- [Aim of the exercise] An exact copy of every record is needed, with the pictures left out.

[Recorded data]

________________

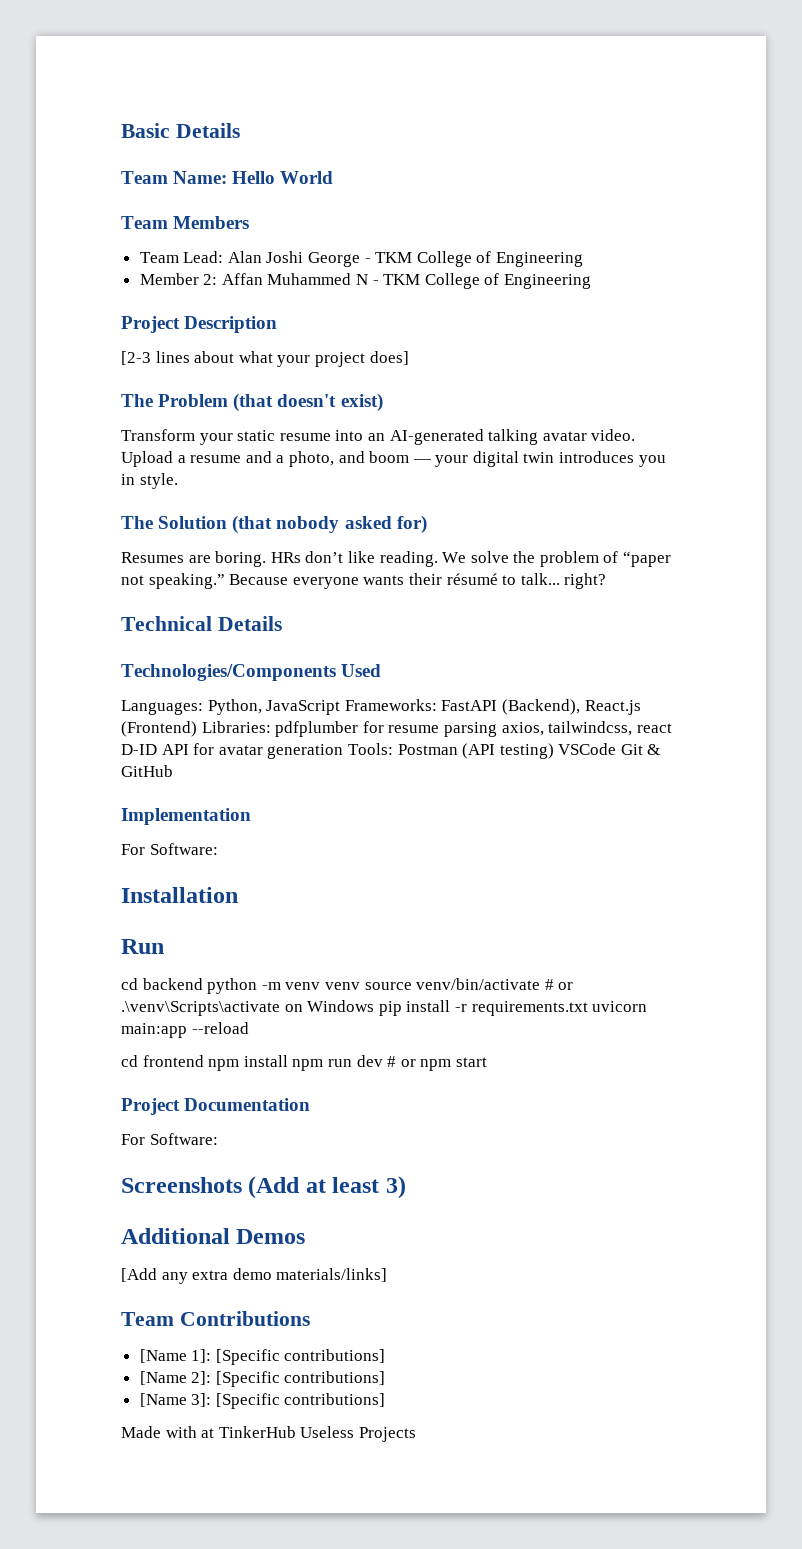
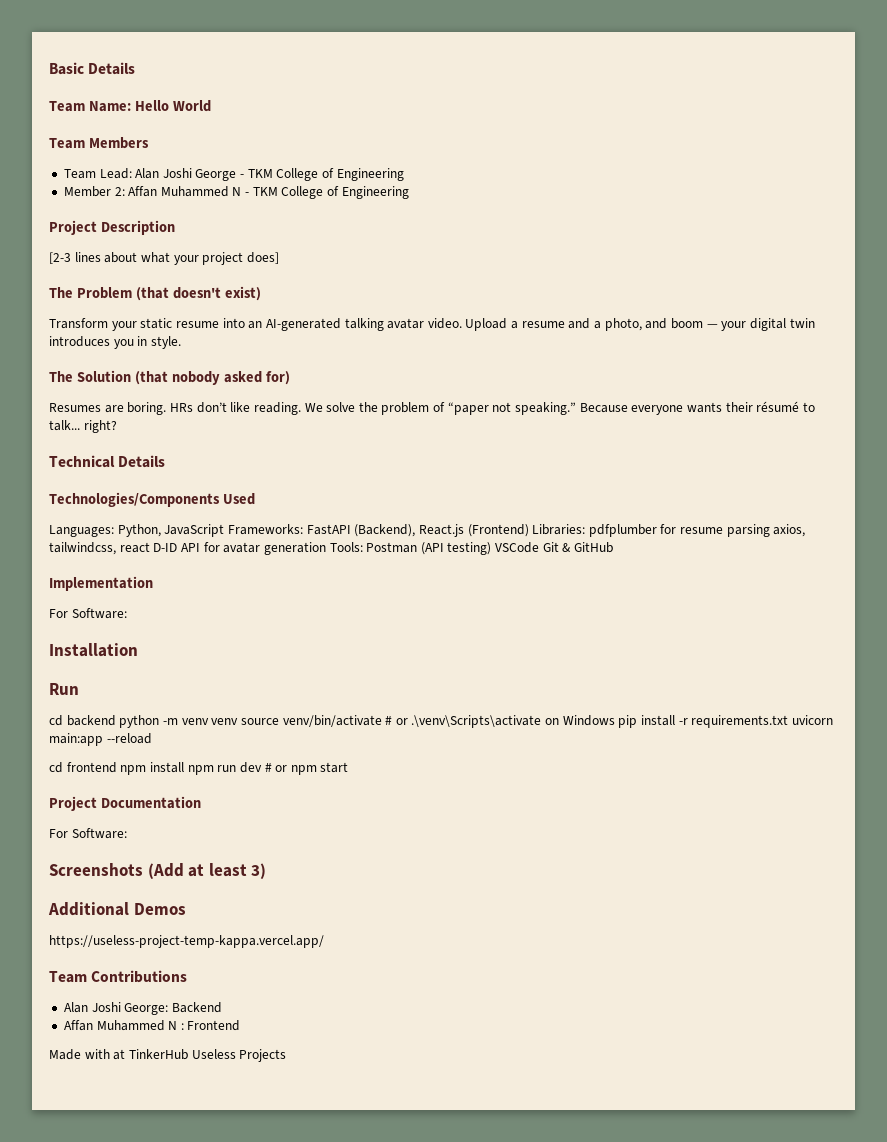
- [Add any extra demo materials/links]
+ https://useless-project-temp-kappa.vercel.app/
  Team Contributions
- [Name 1]: [Specific contributions]
- [Name 2]: [Specific contributions]
- [Name 3]: [Specific contributions]
+ Alan Joshi George: Backend
+ Affan Muhammed N : Frontend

________________

- [Expected output]
- [Add any extra demo materials/links]
+ https://useless-project-temp-kappa.vercel.app/
  Team Contributions
- [Name 1]: [Specific contributions]
- [Name 2]: [Specific contributions]
- [Name 3]: [Specific contributions]
+ Alan Joshi George: Backend
+ Affan Muhammed N : Frontend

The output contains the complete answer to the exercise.